* [What the exercise asks] From the listing below, set down exactly the lines between the one holding "Marguerite au Vent: 1" and the one holding "total: 2135.41 -> 2004.88", inclusive. No other line is wanted.

* [Data section]
++++

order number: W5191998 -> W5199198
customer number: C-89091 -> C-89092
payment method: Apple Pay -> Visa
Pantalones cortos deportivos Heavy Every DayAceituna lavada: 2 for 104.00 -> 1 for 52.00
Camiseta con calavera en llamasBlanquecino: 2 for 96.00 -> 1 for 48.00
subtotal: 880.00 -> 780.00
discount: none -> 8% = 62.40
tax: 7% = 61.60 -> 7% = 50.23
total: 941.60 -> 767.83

++++

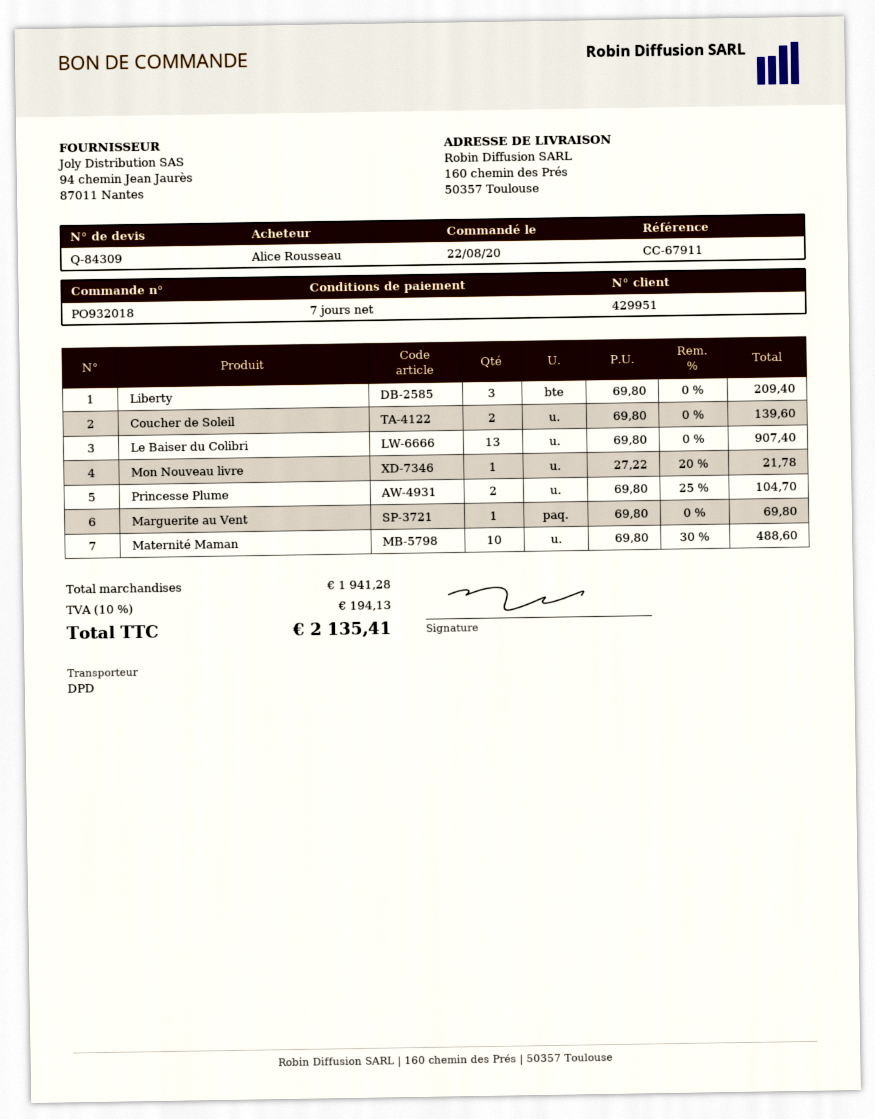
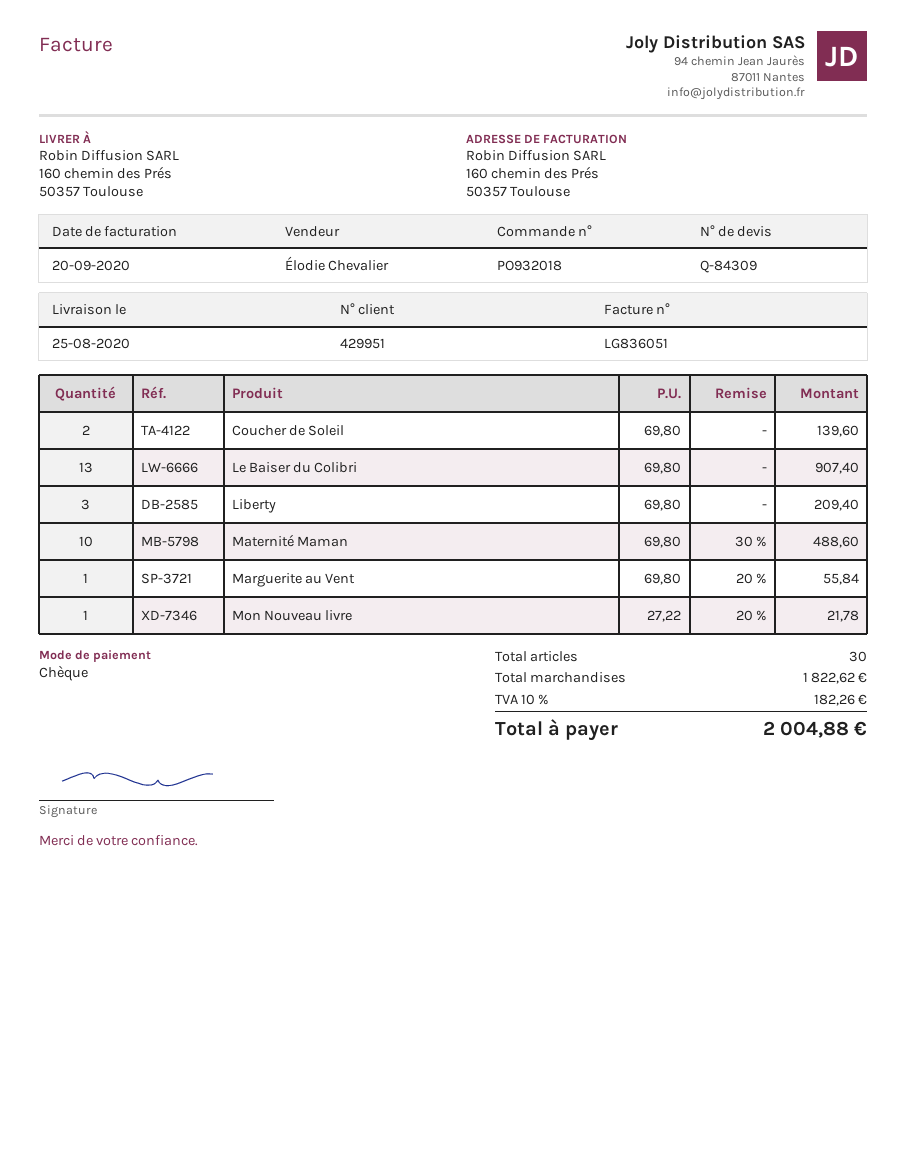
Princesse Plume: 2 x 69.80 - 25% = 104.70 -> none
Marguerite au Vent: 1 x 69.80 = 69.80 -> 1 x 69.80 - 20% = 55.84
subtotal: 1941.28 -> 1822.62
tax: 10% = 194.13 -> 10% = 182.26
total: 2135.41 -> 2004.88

++++

* [Written solution]
Marguerite au Vent: 1 x 69.80 = 69.80 -> 1 x 69.80 - 20% = 55.84
subtotal: 1941.28 -> 1822.62
tax: 10% = 194.13 -> 10% = 182.26
total: 2135.41 -> 2004.88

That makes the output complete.